2006 MPCA tells the courts that the TMDL (clean-up plan with necessary phosphorus limit for ALASD) is under way and will be complete in 2009, with the new limit imposed on ALASD within the term of its 2006-issued permit.
2007 MPCA issues a Request for Proposal (RFP) to “develop a nutrient TMDL with waste load and load allocations for phosphorus.” RFP states that the TMDL is to be complete by December 31, 2009 and it must “specifically include development of [phosphorus] limits for the ALASD.”
2007 ALASD files a petition requesting MPCA to downgrade Lake Winona’s designated uses. MPCA denies the petition.
2008 First contract awarded by MPCA to prepare the TMDL.

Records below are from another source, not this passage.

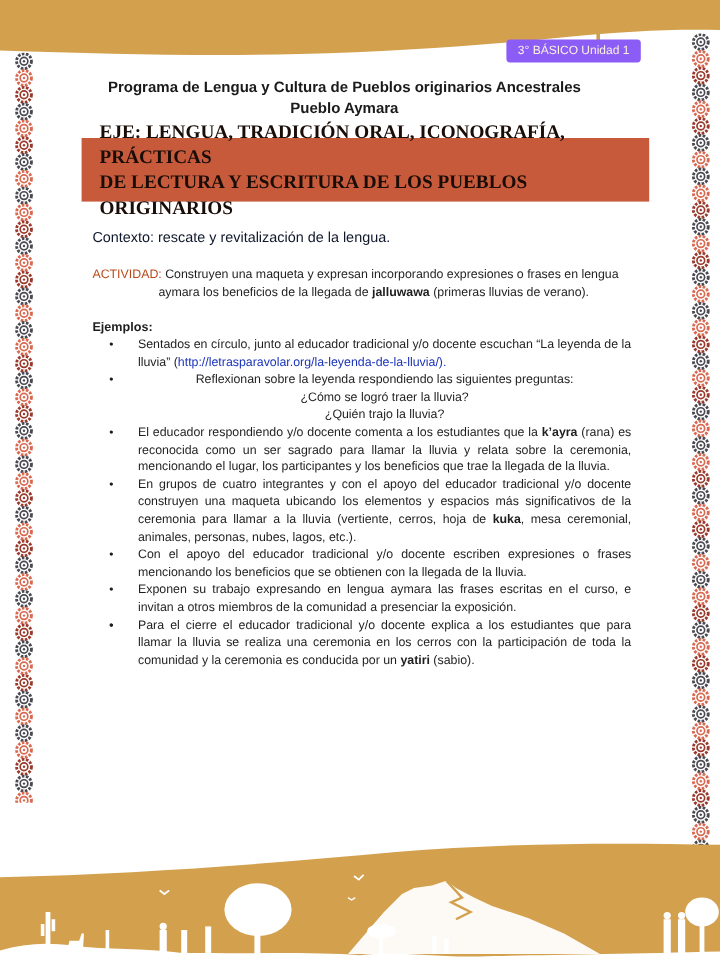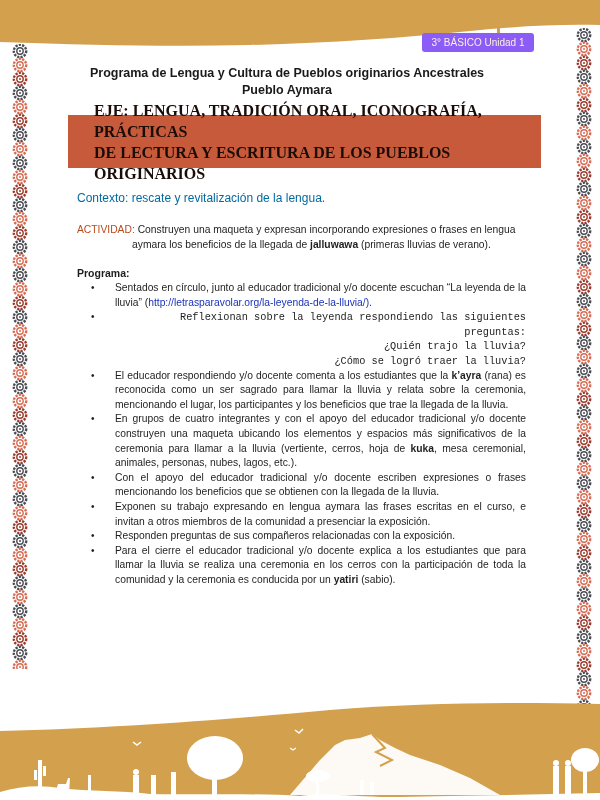--- a/index.html
+++ b/index.html
@@ -26,7 +26,7 @@
   }
   .banner {
     position: absolute; left: 68px; top: 115px; width: 473px; height: 53px;
-    background: #c85a3c; box-sizing: border-box; padding-left: 26px;
+    background: #c85a3c; box-sizing: border-box; padding-left: 15px;
     font-family: "Liberation Serif", "DejaVu Serif", serif; font-weight: bold;
     font-size: 16px; line-height: 21px; color: #1a0d08;
     display: flex; flex-direction: column; justify-content: center; align-items: center;

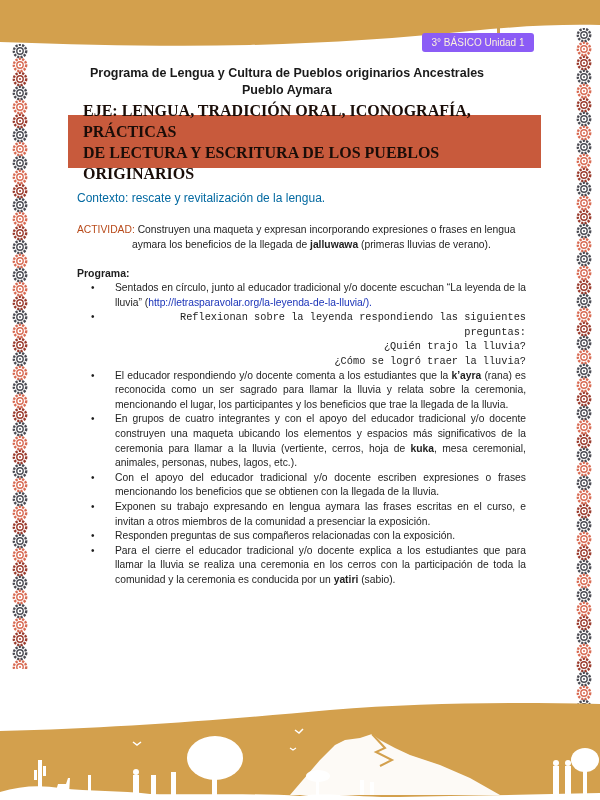--- a/index.html
+++ b/index.html
@@ -32,7 +32,7 @@
     display: flex; flex-direction: column; justify-content: center; align-items: center;
   }
   .context {
-    position: absolute; left: 77px; top: 191px; font-size: 12px; color: #0369a1;
+    position: absolute; left: 77px; top: 191px; font-size: 12px; color: #0f172a;
   }
   .actividad {
     position: absolute; left: 77px; top: 222px; width: 448px;

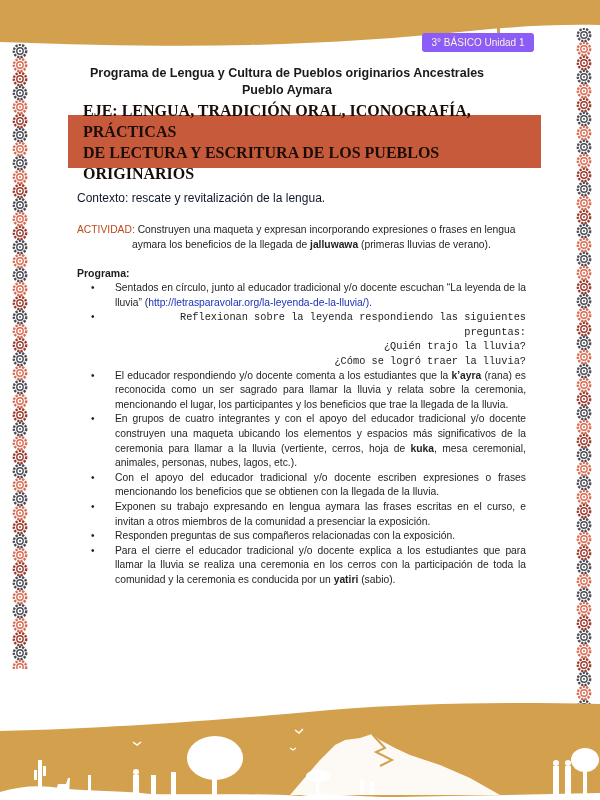--- a/index.html
+++ b/index.html
@@ -129,7 +129,7 @@
   <span class="cont"><span>aymara los beneficios de la llegada de </span><b>jalluwawa</b><span> (primeras lluvias de verano).</span></span>
 </div>
 
-<div class="ejemplos">Programa:</div>
+<div class="ejemplos">Ejemplos:</div>
 
 <ul class="examples">
   <li>

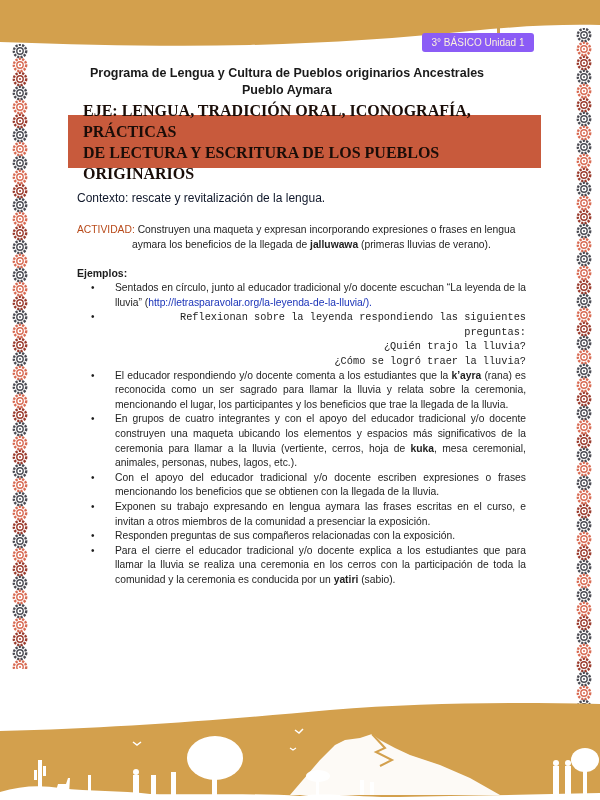--- a/index.html
+++ b/index.html
@@ -47,7 +47,7 @@
   }
   ul.examples li { position: relative; padding-left: 38px; text-align: justify; margin: 0; }
   ul.examples li .bullet { position: absolute; left: 14px; top: 0; font-size: 10px; }
-  ul.examples li .q { display: block; text-align: right; font-family: Liberation Mono, monospace; }
+  ul.examples li .q { display: block; text-align: center; }
   a.link { color: #1a33b8; }
   b { font-weight: bold; }
 </style>

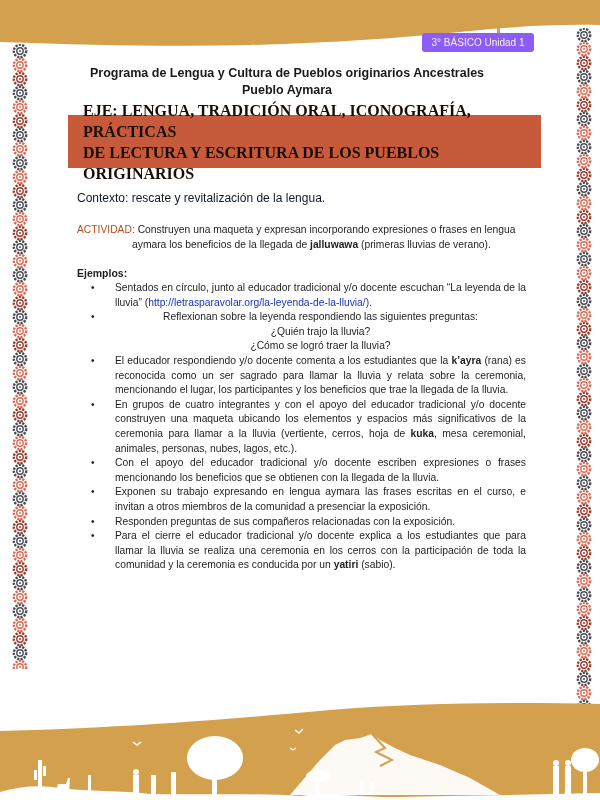--- a/index.html
+++ b/index.html
@@ -139,8 +139,8 @@
   <li>
     <span class="bullet">•</span>
     <span class="q">Reflexionan sobre la leyenda respondiendo las siguientes preguntas:</span>
+    <span class="q">¿Cómo se logró traer la lluvia?</span>
     <span class="q">¿Quién trajo la lluvia?</span>
-    <span class="q">¿Cómo se logró traer la lluvia?</span>
   </li>
   <li>
     <span class="bullet">•</span>

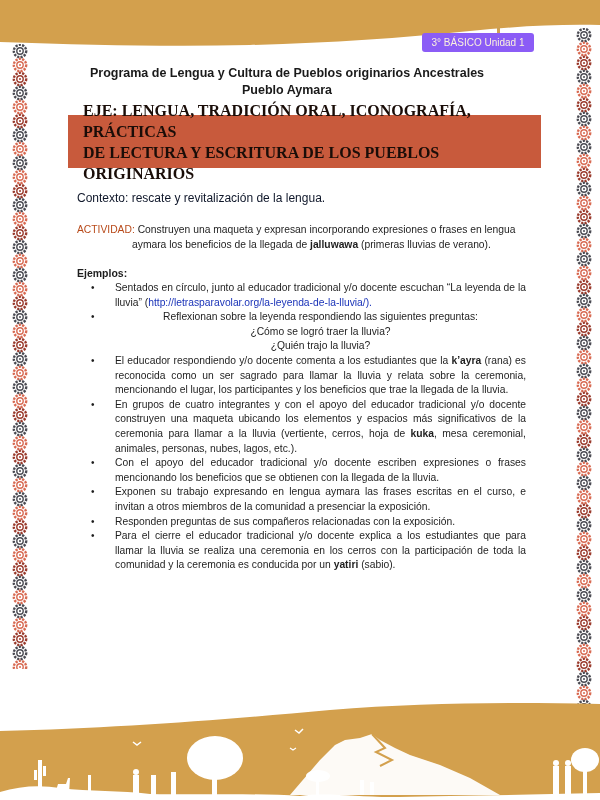--- a/index.html
+++ b/index.html
@@ -160,7 +160,6 @@
   </li>
   <li>
     <span class="bullet">•</span>
-    <span>Responden preguntas de sus compañeros relacionadas con la exposición.</span>
   </li>
   <li>
     <span class="bullet">•</span>

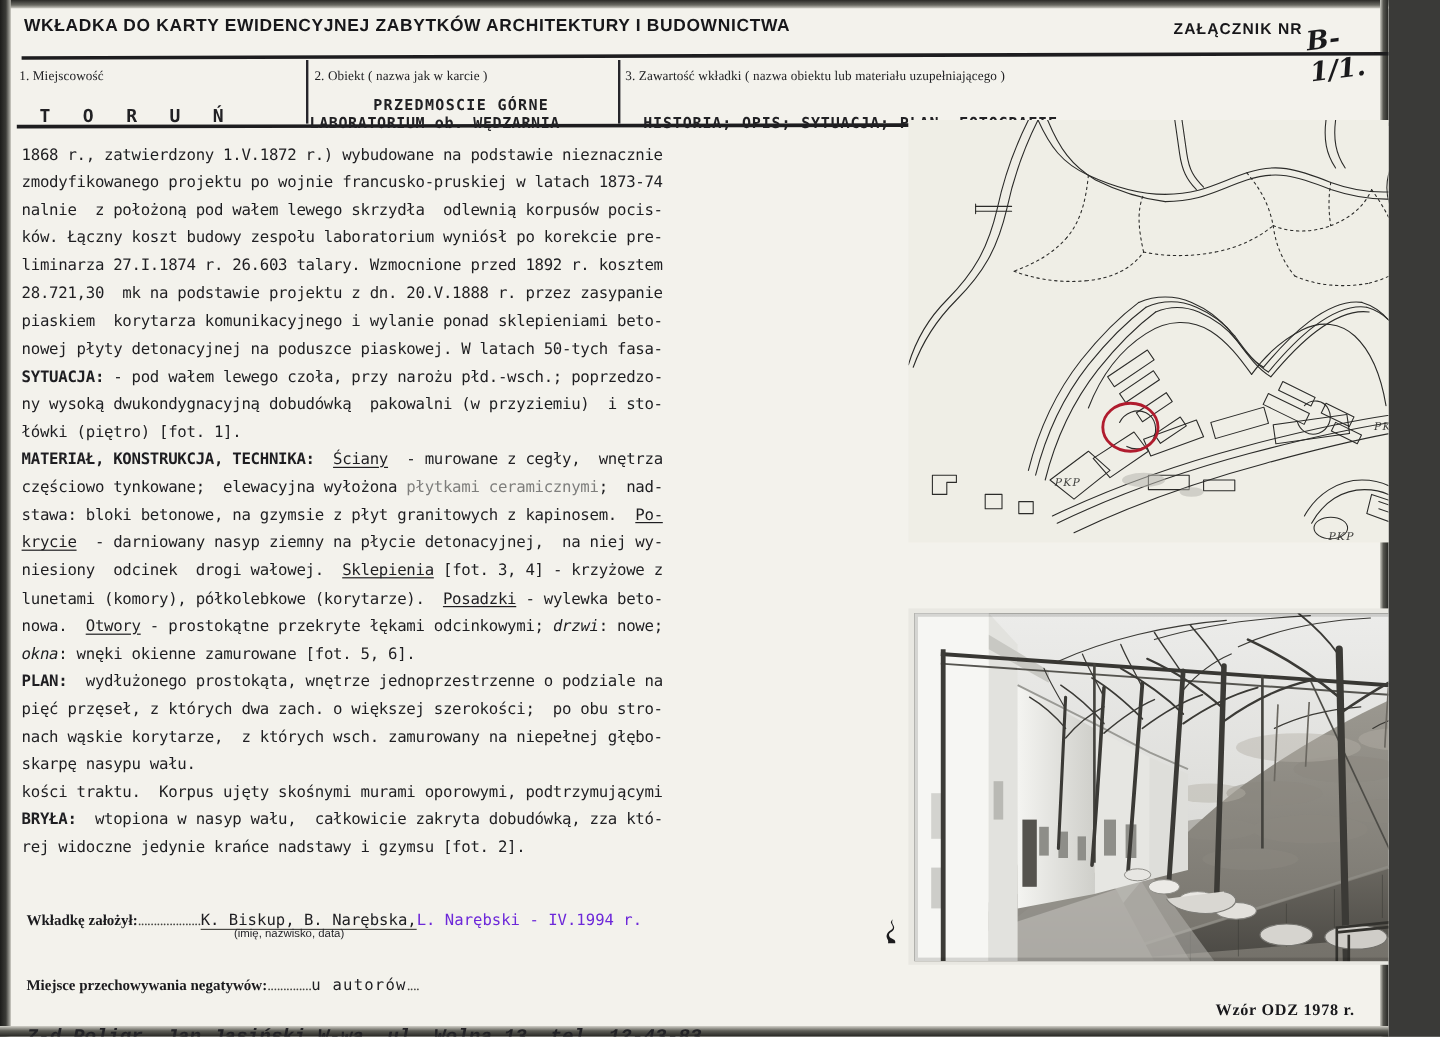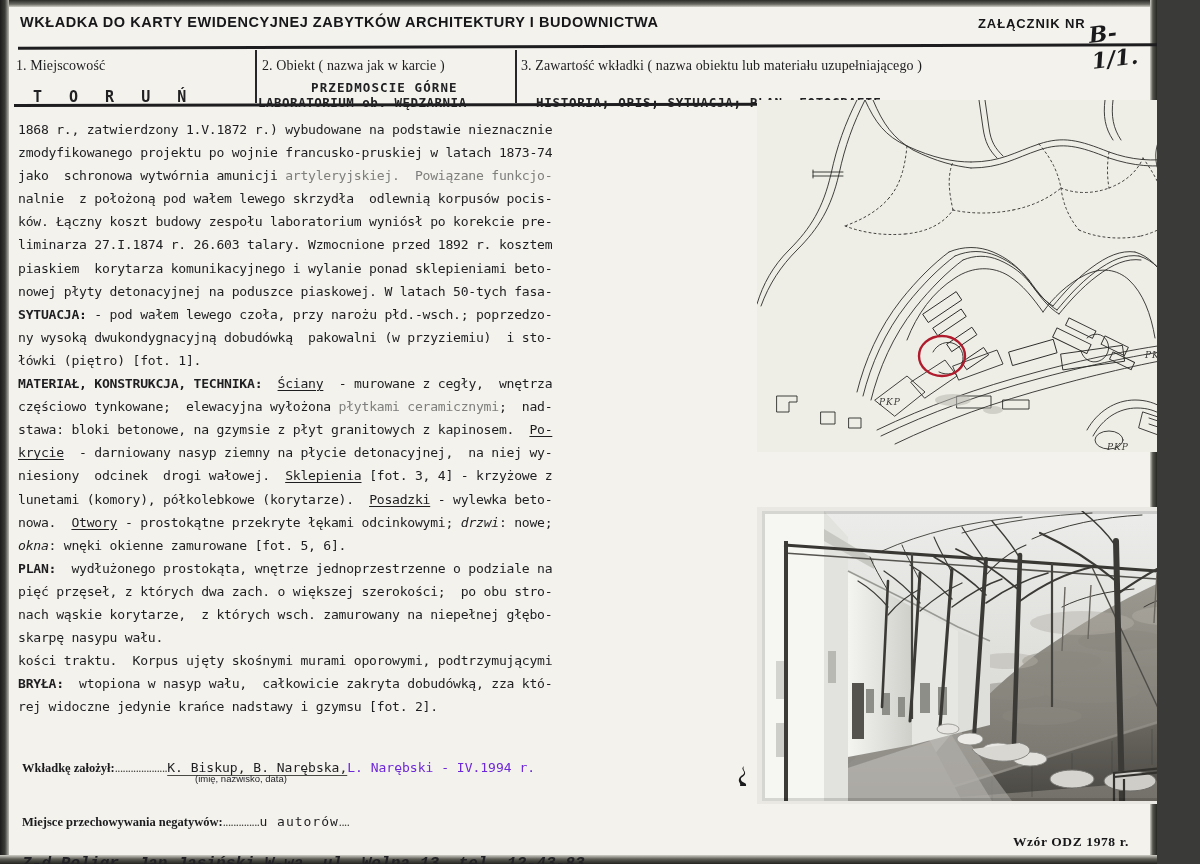--- a/index.html
+++ b/index.html
@@ -48,7 +48,7 @@
   .vline-a{left:255px;}
   .vline-b{left:515px;}
 
-  .fld-label{position:absolute;font-size:14px;color:#1d1d20;letter-spacing:.1px;
+  .fld-label{position:absolute;font-size:11px;color:#1d1d20;letter-spacing:.1px;
     font-family:"Liberation Serif",serif;}
   .fld-1{left:16px;top:58px;}
   .fld-2{left:262px;top:58px;}

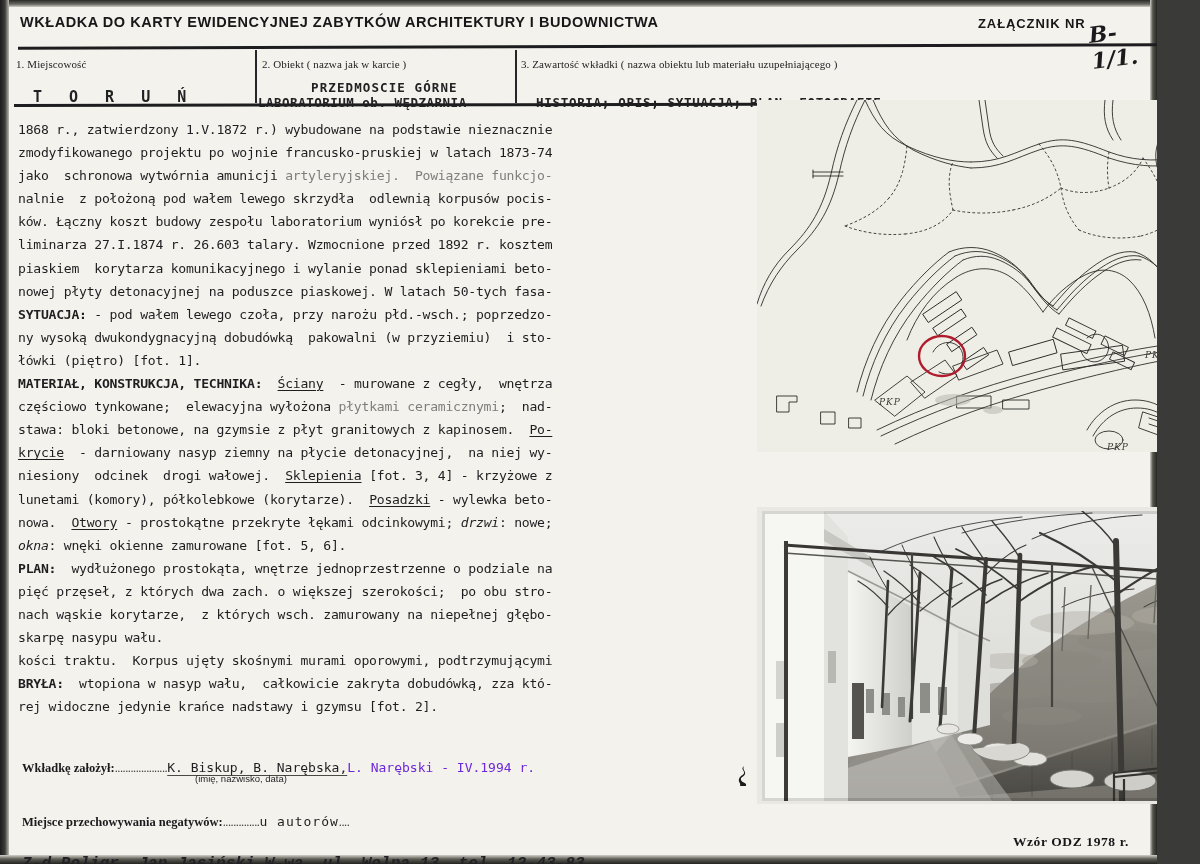--- a/index.html
+++ b/index.html
@@ -141,7 +141,6 @@
   <div class="body-col" id="body-col">
       <div class="tline">1868 r., zatwierdzony 1.V.1872 r.) wybudowane na podstawie nieznacznie</div>
       <div class="tline">zmodyfikowanego projektu po wojnie francusko-pruskiej w latach 1873-74</div>
-      <div class="tline">jako  schronowa wytwórnia amunicji <span class="faint">artyleryjskiej.</span><span class="faint">  Powiązane funkcjo-</span></div>
       <div class="tline">nalnie  z położoną pod wałem lewego skrzydła  odlewnią korpusów pocis-</div>
       <div class="tline">ków. Łączny koszt budowy zespołu laboratorium wyniósł po korekcie pre-</div>
       <div class="tline">liminarza 27.I.1874 r. 26.603 talary. Wzmocnione przed 1892 r. kosztem</div>

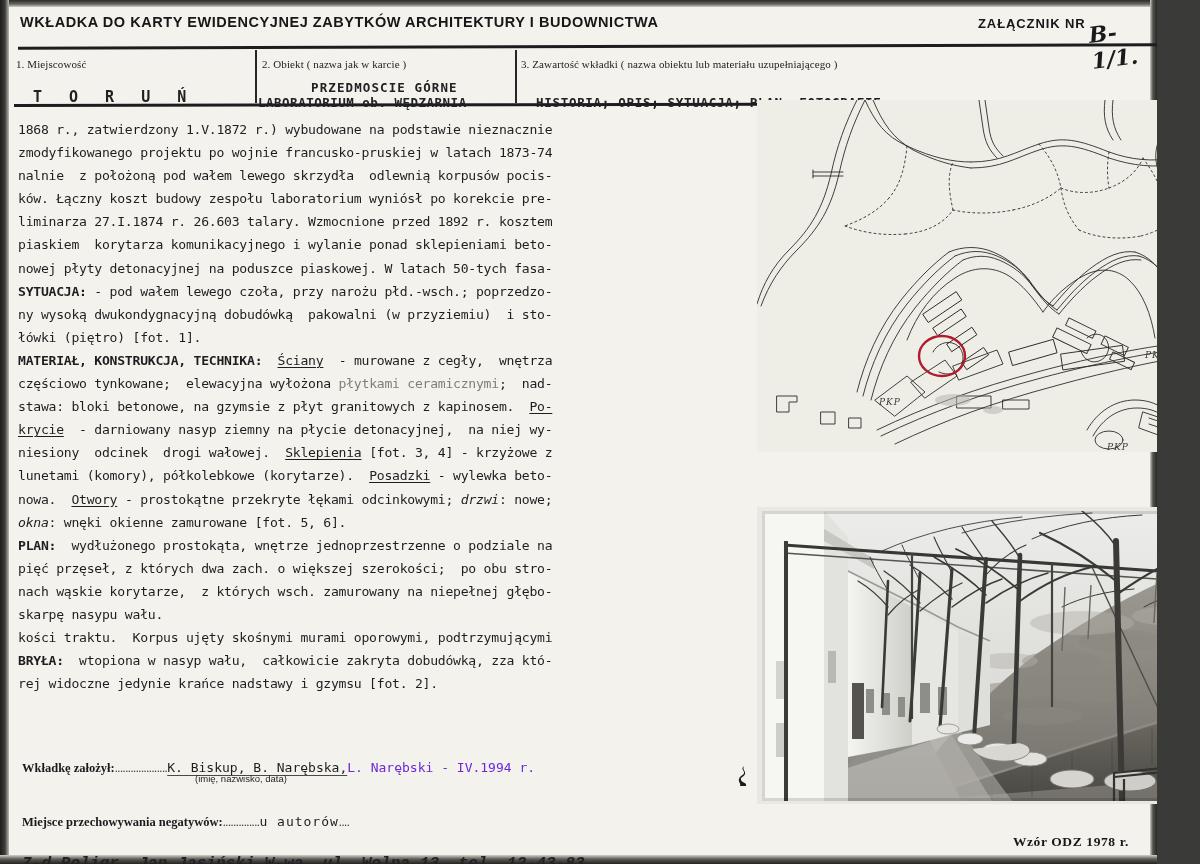--- a/index.html
+++ b/index.html
@@ -144,6 +144,7 @@
       <div class="tline">nalnie  z położoną pod wałem lewego skrzydła  odlewnią korpusów pocis-</div>
       <div class="tline">ków. Łączny koszt budowy zespołu laboratorium wyniósł po korekcie pre-</div>
       <div class="tline">liminarza 27.I.1874 r. 26.603 talary. Wzmocnione przed 1892 r. kosztem</div>
+      <div class="tline">28.721,30  mk na podstawie projektu z dn. 20.V.1888 r. przez zasypanie</div>
       <div class="tline">piaskiem  korytarza komunikacyjnego i wylanie ponad sklepieniami beto-</div>
       <div class="tline">nowej płyty detonacyjnej na poduszce piaskowej. W latach 50-tych fasa-</div>
       <div class="tline"><b>SYTUACJA:</b> - pod wałem lewego czoła, przy narożu płd.-wsch.; poprzedzo-</div>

2008 ALASD requests that a “site-specific standard” be prepared by MPCA.
2009 The Science Museum of Minnesota completes its state-funded research into the historical levels of phosphorus in Lake Winona, showing that post-development but pre-ALASD discharge in-lake concentrations were between 54-60 parts per billion (supporting the existing water quality standard of 60 ppb) and that levels increased rapidly to “hypereutrophic” levels following the addition of ALASD’s discharge in 1977.
2009 Contractor provides MPCA with a draft TMDL and assigns a phosphorus limit of 42 parts per billion to ALASD.
2010 MCEA writes to MPCA asking the agency to follow through on its commitment to the Minnesota Supreme Court.
2010 Lake Winona and two downstream connected lakes, Agnes and Henry, are listed by the MPCA as impaired by excess chloride.
2011 ALASD’s permit issued in 2006 expires.
2011 MPCA puts out a public notice for input on proposed site specific standards for Lake Winona.
2012 MCEA and Lake L’Homme Dieu Association file suit against MPCA.